> **What is required**
Only the number is wanted: how many lines in the material below contain "centroid".

> **Source material**

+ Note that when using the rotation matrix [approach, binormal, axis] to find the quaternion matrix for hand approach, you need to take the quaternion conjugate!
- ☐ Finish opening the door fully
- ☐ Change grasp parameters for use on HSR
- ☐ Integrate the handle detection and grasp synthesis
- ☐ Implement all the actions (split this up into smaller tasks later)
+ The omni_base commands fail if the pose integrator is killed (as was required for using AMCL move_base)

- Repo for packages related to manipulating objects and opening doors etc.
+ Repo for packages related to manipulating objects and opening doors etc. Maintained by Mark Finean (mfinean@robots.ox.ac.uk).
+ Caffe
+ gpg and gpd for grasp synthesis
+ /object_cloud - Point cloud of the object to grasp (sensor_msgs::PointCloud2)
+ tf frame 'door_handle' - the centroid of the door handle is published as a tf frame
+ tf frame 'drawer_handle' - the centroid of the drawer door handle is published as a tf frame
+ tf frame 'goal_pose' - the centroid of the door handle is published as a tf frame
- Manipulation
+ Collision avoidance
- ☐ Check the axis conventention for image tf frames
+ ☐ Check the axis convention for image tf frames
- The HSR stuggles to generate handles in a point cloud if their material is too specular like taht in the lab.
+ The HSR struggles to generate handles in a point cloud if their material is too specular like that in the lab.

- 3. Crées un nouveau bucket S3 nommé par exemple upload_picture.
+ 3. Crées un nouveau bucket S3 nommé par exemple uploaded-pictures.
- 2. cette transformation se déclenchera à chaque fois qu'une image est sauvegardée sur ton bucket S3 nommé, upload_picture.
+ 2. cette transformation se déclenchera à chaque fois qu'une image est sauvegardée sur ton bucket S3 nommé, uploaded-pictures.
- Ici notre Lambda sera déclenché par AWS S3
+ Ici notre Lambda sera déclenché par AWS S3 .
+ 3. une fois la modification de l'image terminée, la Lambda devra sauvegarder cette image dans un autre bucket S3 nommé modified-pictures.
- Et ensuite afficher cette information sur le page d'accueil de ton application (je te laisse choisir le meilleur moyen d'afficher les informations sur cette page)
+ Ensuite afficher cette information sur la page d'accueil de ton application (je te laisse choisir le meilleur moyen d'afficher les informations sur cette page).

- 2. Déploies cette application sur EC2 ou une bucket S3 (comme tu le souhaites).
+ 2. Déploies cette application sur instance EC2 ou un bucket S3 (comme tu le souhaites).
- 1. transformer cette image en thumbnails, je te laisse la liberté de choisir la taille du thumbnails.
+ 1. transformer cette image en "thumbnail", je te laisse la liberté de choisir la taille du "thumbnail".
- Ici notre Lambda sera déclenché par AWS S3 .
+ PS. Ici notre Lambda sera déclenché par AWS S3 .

> **Task output**
3